How the Shannon fought the Chesapeake is an oft-told tale; but the part which the good old city of Halifax had in it is not so well known.

The saga of the blood stained Saladin, like the murders on board the Lennie and the Caswell, reminds the landsmen hoe often deed of violence were done on the high seas. Nova Scotians remember the Saladin; the ballads made about the murders are still extant. One is to be found in MacOdrum’s MS collection of Nova Scotia ballads preserved in Dalhousie College. In the case of both the Saladin and Lennie, Nemesis followed both on the heels of crime. Stevensonian touches occur in the tale of the Saladin. Like Long John Silver, the villain has a wooden leg. Like the murderous captain in Kidnapped, Fielding reprobated Sandy’s cursing and swearing. The murderers taking their Bible oath “to be brotherly together” resembles the incident of conscience-stricken homicides repeating the Lord’s Prayer in unison on the deck of the Flying Scud. The ring-leader in the murders on the Caswell made one sailor kneel in the blood of the slain captain and swear fealty to the mutineers. The Bible on which Captain Fielding swore his red-handed accomplices is preserved in the Dalhousie College, the grimiest relic, save one, of this sordid tragedy.

Privateering began in Nova Scotia in 1756, when the hundred-ton schooner Lawrence sailed to the southward on a six month cruise against the enemies of George the Second. Part of her adventures is related in The Log of Halifax Privateer, Nova Scotia Chap-books, No. 6. In three great wars, Nova Scotia privateers scoured the seas, made prizes, fought and won, or fought and lost. Such battles as the action between Observer and the Jack, and between the tiny Revenge and three rebel privateers are known only in outline, and must be typical of many a sea-duel recorded briefly in long lost log-books. Godfrey’s exploits in the Rover show the mettle of the old seafaring men. His victory over his tour opponents is a classic, and wins the admiration of professional sailors for his cool courage, discipline, and seamanship.

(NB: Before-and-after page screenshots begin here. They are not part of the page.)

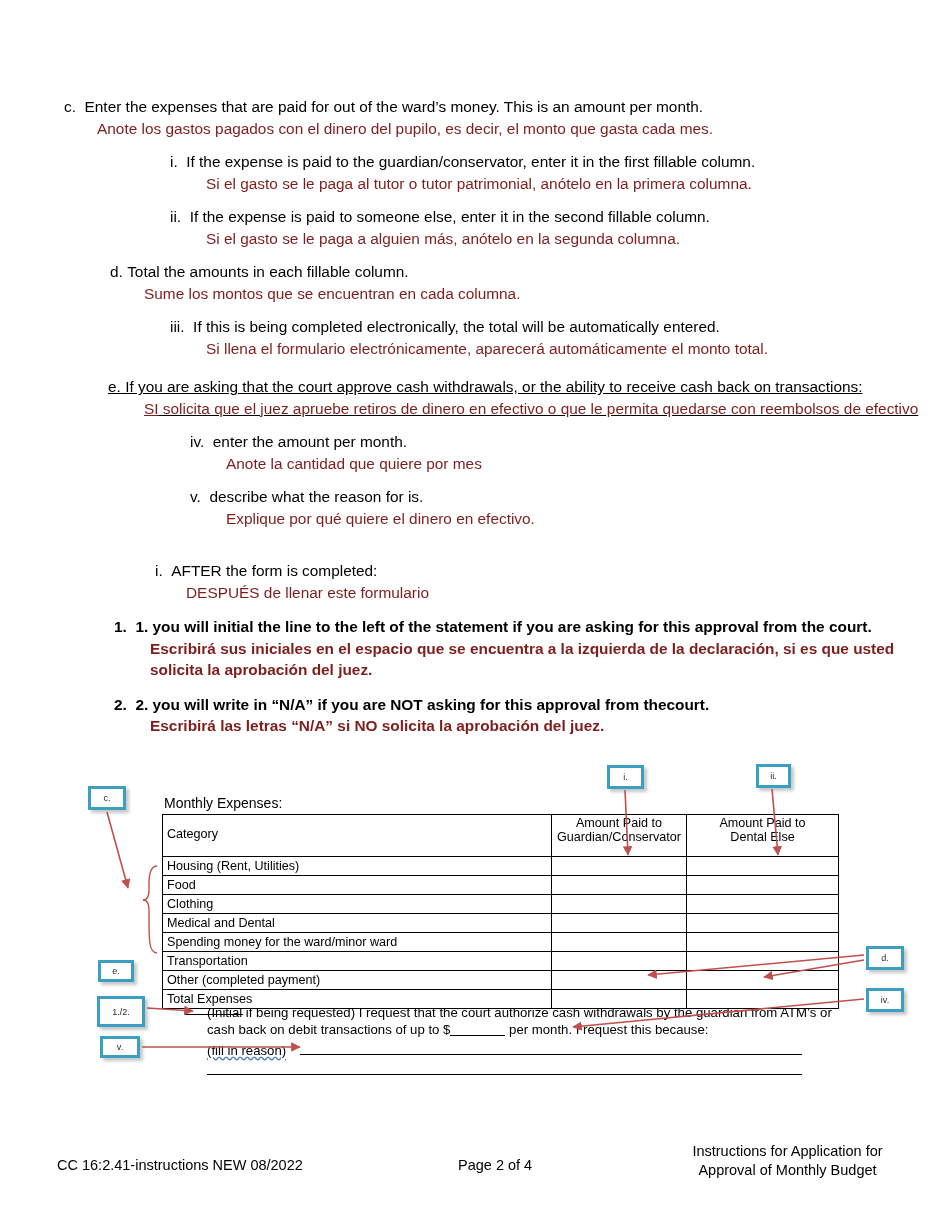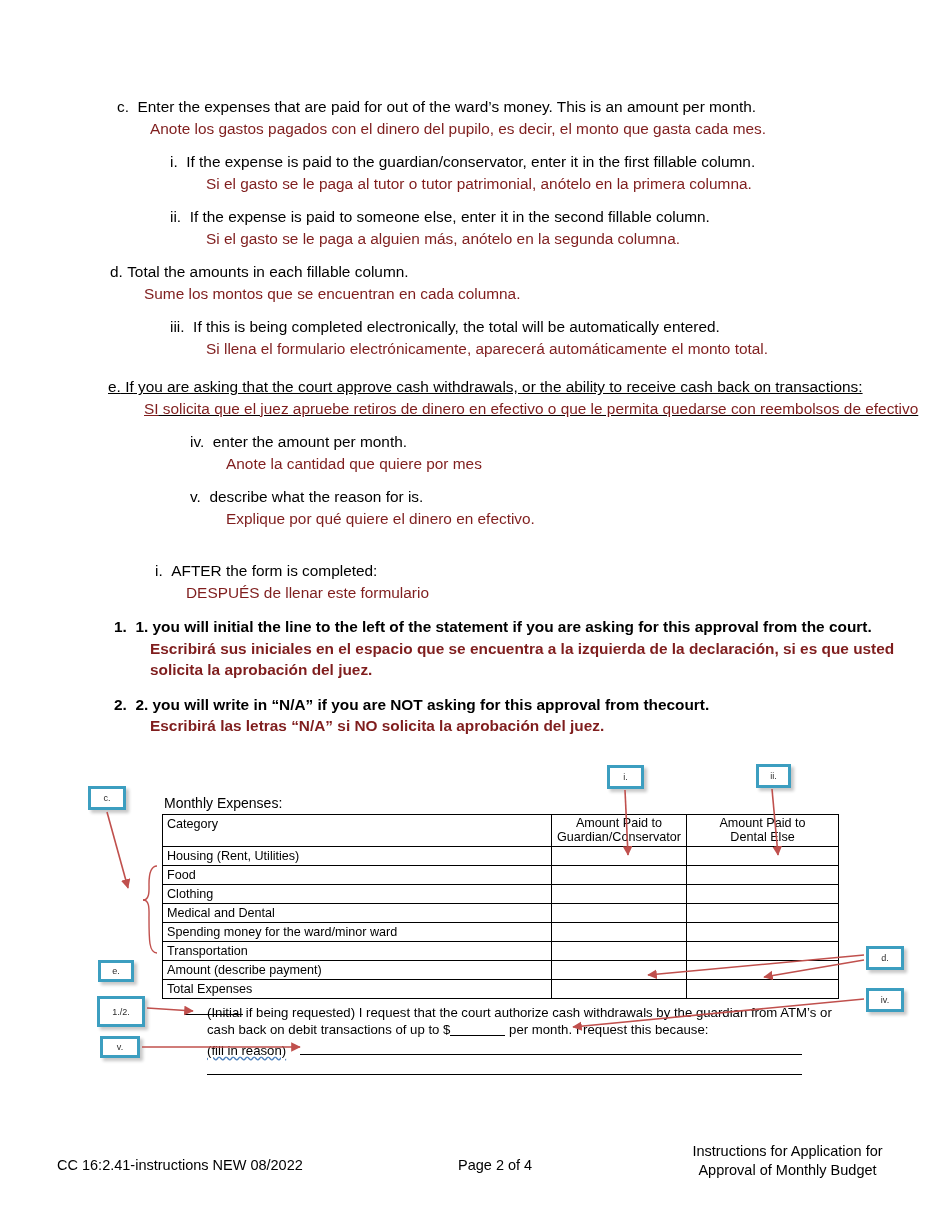"c. Enter the expenses that" .lvl-c { margin-left: 117px -> 64px }
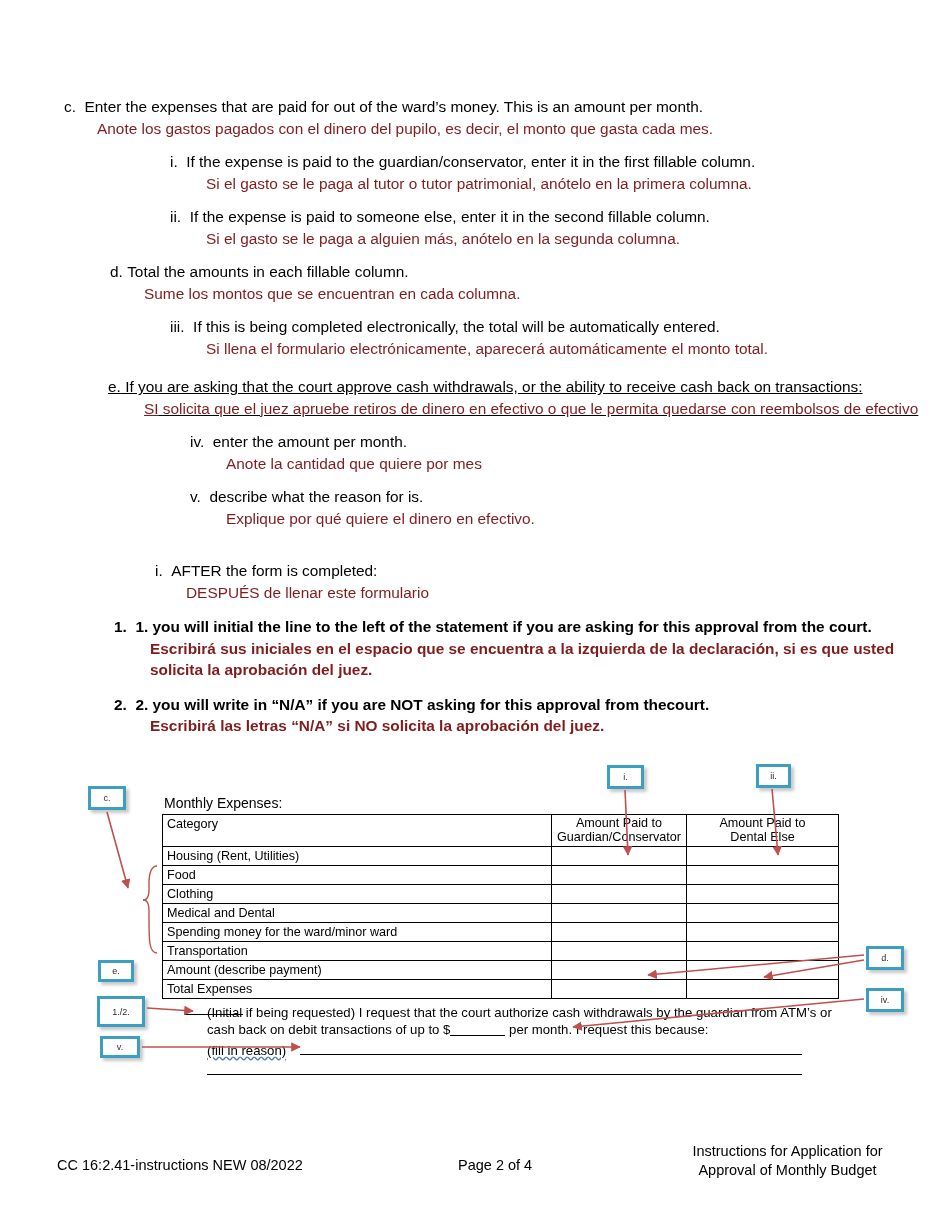"Category" table.exp th.cat { padding-top: 2px -> 12px }
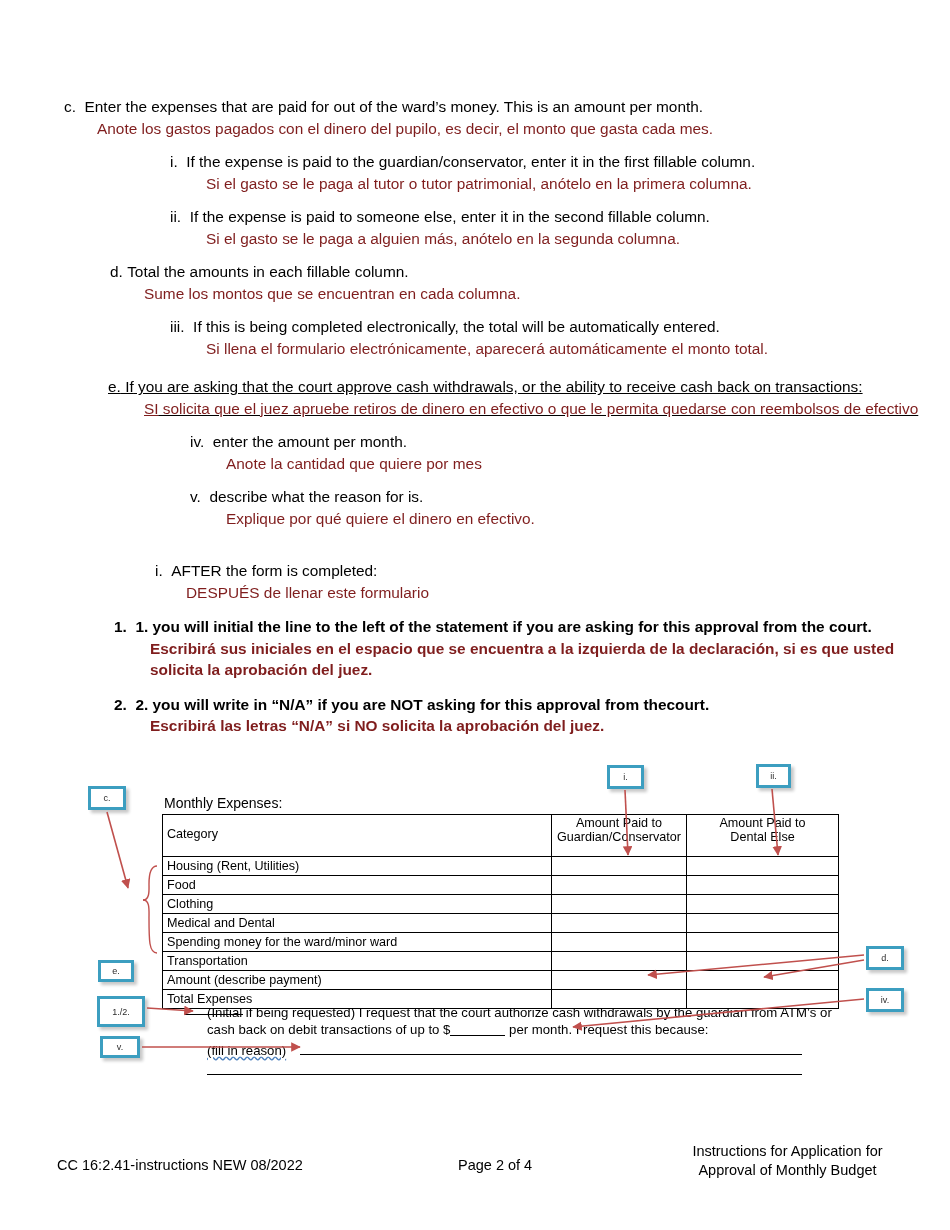"Amount (describe payment)" td.catname { text: Amount (describe -> Other (completed }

Heroism is not confined to action under stress of war. The courage, skill, endurance and resource of Nova Scotia’s merchant sailors are hard to parallel. Before the era of railways, Nova Scotia was in reality an island; communication with the outer world and by different parts of the province was by sea. These conditions bred a sea-faring race. Whole families followed the sea from generation to generation. Nova Scotia shipmasters took their wives and families with them on voyages around the world. Children were born on shipboard, literally in the midst of storms. The deeds of Cook and Coward, of the two Churchills herein recorded are typical. Chance has preserved their stories; but many others just as splendid have been lost for lack of a chronicler.

“Rendering assistance” is instinctive and habitual with sailors, by land as well as by sea. To those practical seamen, who open freely to me their stories of professional knowledge and who gave me the benefit of their friendly criticism my grateful thanks are due; and especially to Captain W. G. S. de Carteret, Captain Fred Ladd, Captain Charles Doty, Captain H. St. G Lindsay, Captain Neil Hall, and Mr. Adams MacDougall. Without their assistance my “navigation” must have been very faulty. My thanks are also due to Mr. J Murray Lawson, the historian of Yarmouth, for much personal aid. His records of Yarmouth shipping and the files of his paper The Yarmouth Herald are veritable store-houses of information.